Right panel on the other hand shows different terms that are related to the topic selected in the left panel. So we can understand the theme of a topic by observing the relevant terms. Varying relevance metric ƛ gives different relevant terms for the topic. ƛ varies between 0 to 1, ƛ=1 means terms are ranked solely based on their probability in the topic while ƛ=0 means they are ranked after normalizing with the probability of their overall occurrence in corpus, in other words ƛ=0 ranks words that are exclusively higher in selected topic. A recommended value for ƛ is 0.6. Figure below shows the pyLDAvis Intertopic Distance Map along with relevant terms for Topic 5
To see the interactive plots in jupyter notebook, click here http://nbviewer.jupyter.org/github/SannapaneniBharadwaj/PUBMED_Text_Analysis/blob/master/LDA_TensorBoard_Visualizations.ipynb#topic=5&lambda=1&term=
25 topic - Dynamic Topic Modelling is performed on PubMed abstracts. DTM helps us to understand how the topics have varied over time. In this I have plotted figures for Topic 1 and Topic 2. Figures in visualizations shows several word probabilities as a function of years.

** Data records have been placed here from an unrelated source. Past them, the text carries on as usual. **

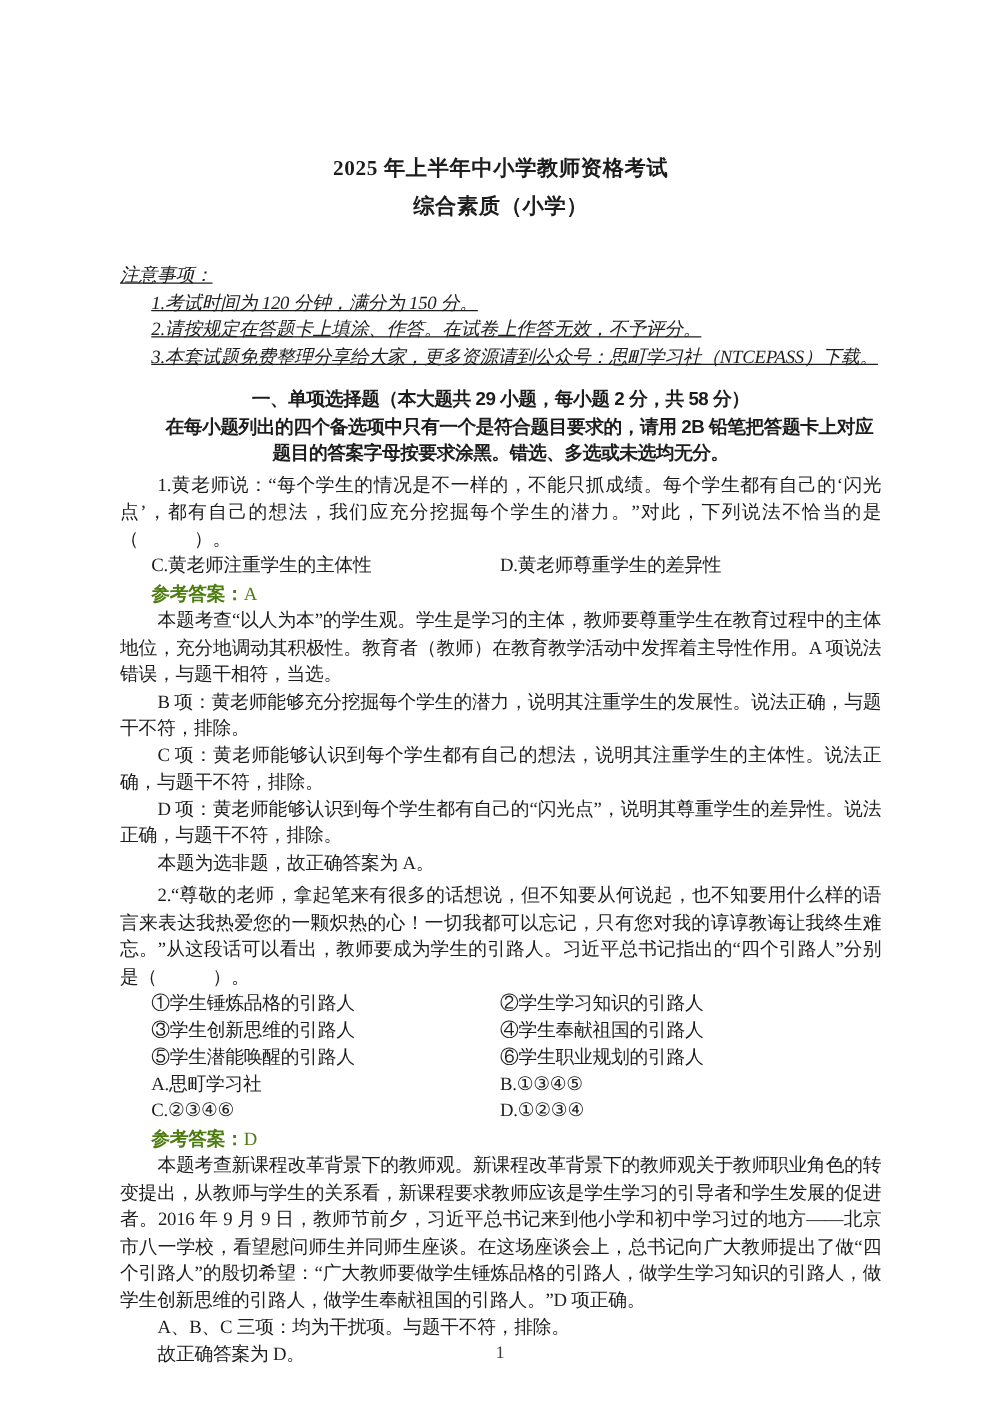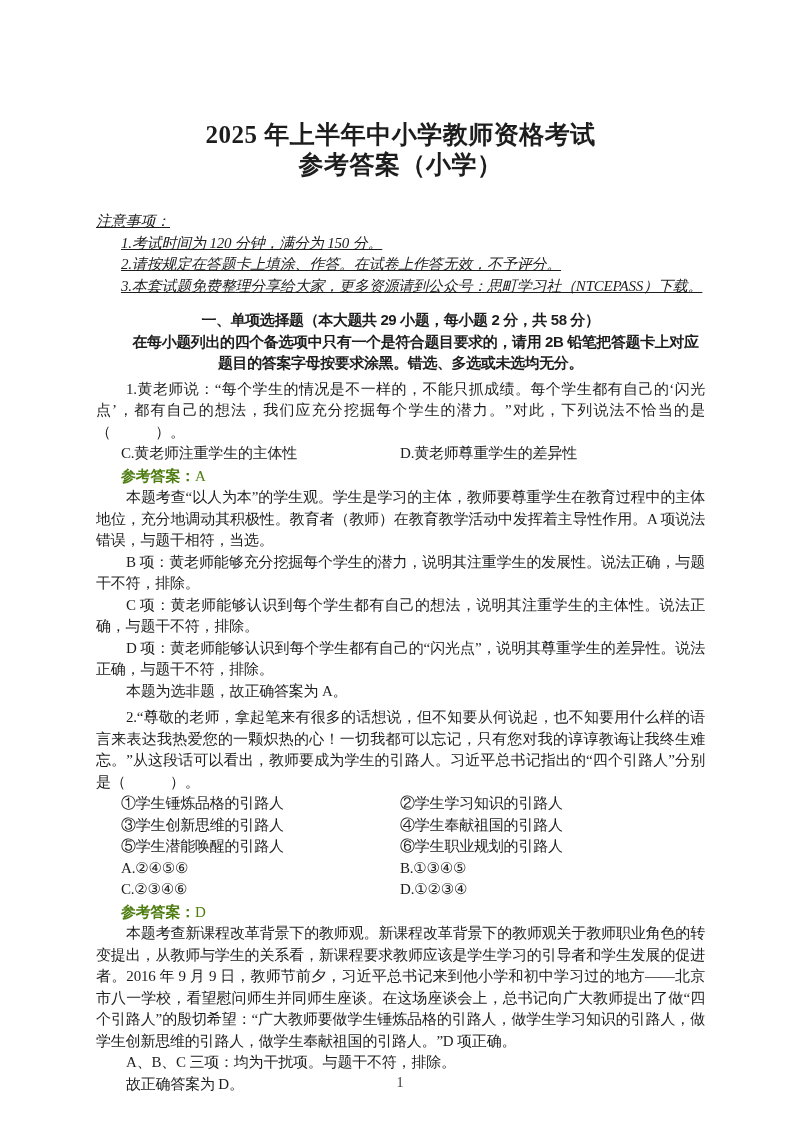--- a/index.html
+++ b/index.html
@@ -10,21 +10,21 @@
     background:#ffffff;
     box-sizing:border-box;
     padding:120px 95px 0 96px;
     font-family:"Liberation Serif","DejaVu Serif",serif;
     font-size:15px;line-height:21.5px;
     letter-spacing:-0.2px;
     color:#1d1d1d;
     overflow:hidden;
   }
   .doc-title{
-    font-weight:bold;font-size:25px;line-height:30px;
+    font-weight:bold;font-size:17px;line-height:30px;
     text-align:center;letter-spacing:0.5px;margin:0;
   }
   .notice{margin-top:31px;font-style:italic;}
   .notice p{margin:0;text-decoration:underline;}
   .notice .item{padding-left:25px;}
   .section{margin-top:12px;}
   .section p{margin:0;text-align:center;}
   .hei{font-family:"Liberation Sans","DejaVu Sans",sans-serif;font-weight:700;letter-spacing:-0.4px;}
   .instr{text-indent:2em;text-align:justify;}
   .qblock{margin-top:5px;}
@@ -39,21 +39,21 @@
     position:absolute;left:0;bottom:38px;width:100%;
     text-align:center;font-size:14px;color:#3a3a3a;
   }
 </style>
 </head>
 <body>
 
 <div class="page">
 
   <p class="doc-title">2025 年上半年中小学教师资格考试</p>
-  <p class="doc-title">参考答案（小学）</p>
+  <p class="doc-title">综合素质（小学）</p>
 
   <div class="notice">
     <p>注意事项：</p>
     <p class="item">1.考试时间为 120 分钟，满分为 150 分。</p>
     <p class="item">2.请按规定在答题卡上填涂、作答。在试卷上作答无效，不予评分。</p>
     <p class="item">3.本套试题免费整理分享给大家，更多资源请到公众号：思町学习社（NTCEPASS）下载。</p>
   </div>
 
   <div class="section">
     <p class="hei">一、单项选择题（本大题共 29 小题，每小题 2 分，共 58 分）</p>
@@ -82,21 +82,21 @@
     </div>
     <div class="optrow">
       <span class="c1">③学生创新思维的引路人</span>
       <span class="c2">④学生奉献祖国的引路人</span>
     </div>
     <div class="optrow">
       <span class="c1">⑤学生潜能唤醒的引路人</span>
       <span class="c2">⑥学生职业规划的引路人</span>
     </div>
     <div class="optrow">
-      <span class="c1">A.②④⑤⑥</span>
+      <span class="c1">A.思町学习社</span>
       <span class="c2">B.①③④⑤</span>
     </div>
     <div class="optrow">
       <span class="c1">C.②③④⑥</span>
       <span class="c2">D.①②③④</span>
     </div>
     <p class="ans"><span class="lbl">参考答案：</span><span>D</span></p>
     <p class="para">本题考查新课程改革背景下的教师观。新课程改革背景下的教师观关于教师职业角色的转变提出，从教师与学生的关系看，新课程要求教师应该是学生学习的引导者和学生发展的促进者。2016 年 9 月 9 日，教师节前夕，习近平总书记来到他小学和初中学习过的地方——北京市八一学校，看望慰问师生并同师生座谈。在这场座谈会上，总书记向广大教师提出了做“四个引路人”的殷切希望：“广大教师要做学生锤炼品格的引路人，做学生学习知识的引路人，做学生创新思维的引路人，做学生奉献祖国的引路人。”D 项正确。</p>
     <p class="para">A、B、C 三项：均为干扰项。与题干不符，排除。</p>
     <p class="para">故正确答案为 D。</p>

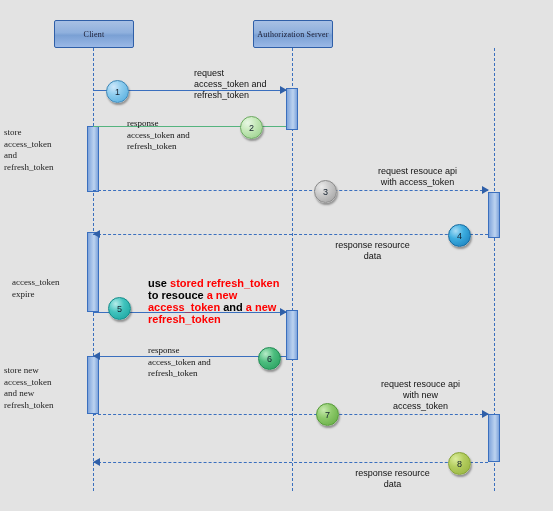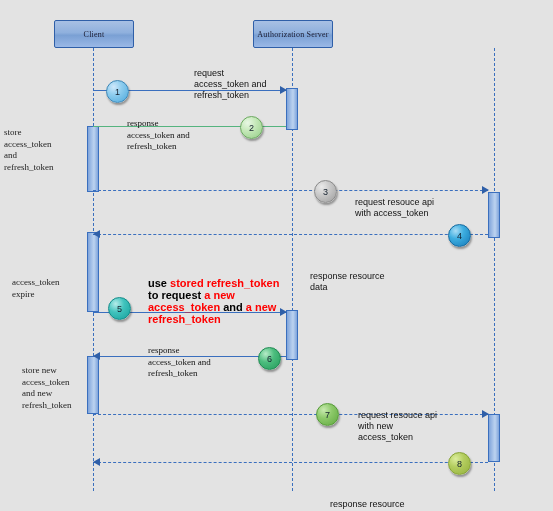--- a/index.html
+++ b/index.html
@@ -116,21 +116,21 @@
     font-size:9px;
     line-height:11px;
     color:#111;
     white-space:pre-line;
   }
   .msg-label.serif{
     font-family:"Liberation Serif", serif;
     font-size:9px;
     line-height:11.5px;
   }
-  .msg-label.center{text-align:left;margin-top:31px;}
+  .msg-label.center{text-align:center;}
   .rich{
     position:absolute;
     font-family:"Liberation Sans", sans-serif;
     font-size:11px;
     line-height:12px;
     font-weight:bold;
     color:#000;
   }
   .rich .hl{color:#ff0000;}
 </style>
@@ -157,21 +157,21 @@
   <div class="activation" style="left:286px;top:310px;height:50px;"></div>
   <div class="activation" style="left:87px;top:356px;height:58px;"></div>
   <div class="activation" style="left:488px;top:414px;height:48px;"></div>
 
   <div class="side-note" style="left:4px;top:127px;width:78px;">store
 access_token
 and
 refresh_token</div>
   <div class="side-note" style="left:12px;top:277px;width:78px;">access_token
 expire</div>
-  <div class="side-note" style="left:22px;top:365px;width:80px;">store new
+  <div class="side-note" style="left:4px;top:365px;width:80px;">store new
 access_token
 and new
 refresh_token</div>
 
   <div class="msg solid" style="left:93px;top:90px;width:193px;"></div>
   <div class="arrowhead right" style="left:280px;top:86px;"></div>
   <div class="msg-label" style="left:162px;top:68px;width:110px;margin-left:32px;">request
 access_token and
 refresh_token</div>
   <div class="step blue-light" style="left:106px;top:80px;">
@@ -198,21 +198,21 @@
   <div class="arrowhead left" style="left:93px;top:230px;"></div>
   <div class="msg-label center" style="left:310px;top:240px;width:125px;">response resource
 data</div>
   <div class="step blue-bright" style="left:448px;top:224px;">
     <span>4</span>
   </div>
 
   <div class="msg solid" style="left:93px;top:312px;width:193px;"></div>
   <div class="arrowhead right" style="left:280px;top:308px;"></div>
   <div class="rich" style="left:148px;top:277px;width:140px;">
-    <span><span>use </span><span class="hl">stored refresh_token</span><br><span>to request </span><span class="hl">a new</span><br><span class="hl">access_token</span><span> and </span><span class="hl">a new</span><br><span class="hl">refresh_token</span></span>
+    <span><span>use </span><span class="hl">stored refresh_token</span><br><span>to resouce </span><span class="hl">a new</span><br><span class="hl">access_token</span><span> and </span><span class="hl">a new</span><br><span class="hl">refresh_token</span></span>
   </div>
   <div class="step teal" style="left:108px;top:297px;">
     <span>5</span>
   </div>
 
   <div class="msg solid" style="left:93px;top:356px;width:193px;"></div>
   <div class="arrowhead left" style="left:93px;top:352px;"></div>
   <div class="msg-label serif" style="left:148px;top:345px;width:110px;">response
 access_token and
 refresh_token</div>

Looking these word probabilities we can infer how the topics have changed over the period of time [1949-2017]
Topic 1 Interactive plot https://plot.ly/~bharadwajsannapaneni8021/1/
Selected Words interactive plot to understand how few terms in research are varied over time https://plot.ly/create/?fid=bharadwajsannapaneni8021:7
Selected words are plotted with their probabilities throughout the years. Single topic dynamic modeling is performed, so that all the words belong to a single topic.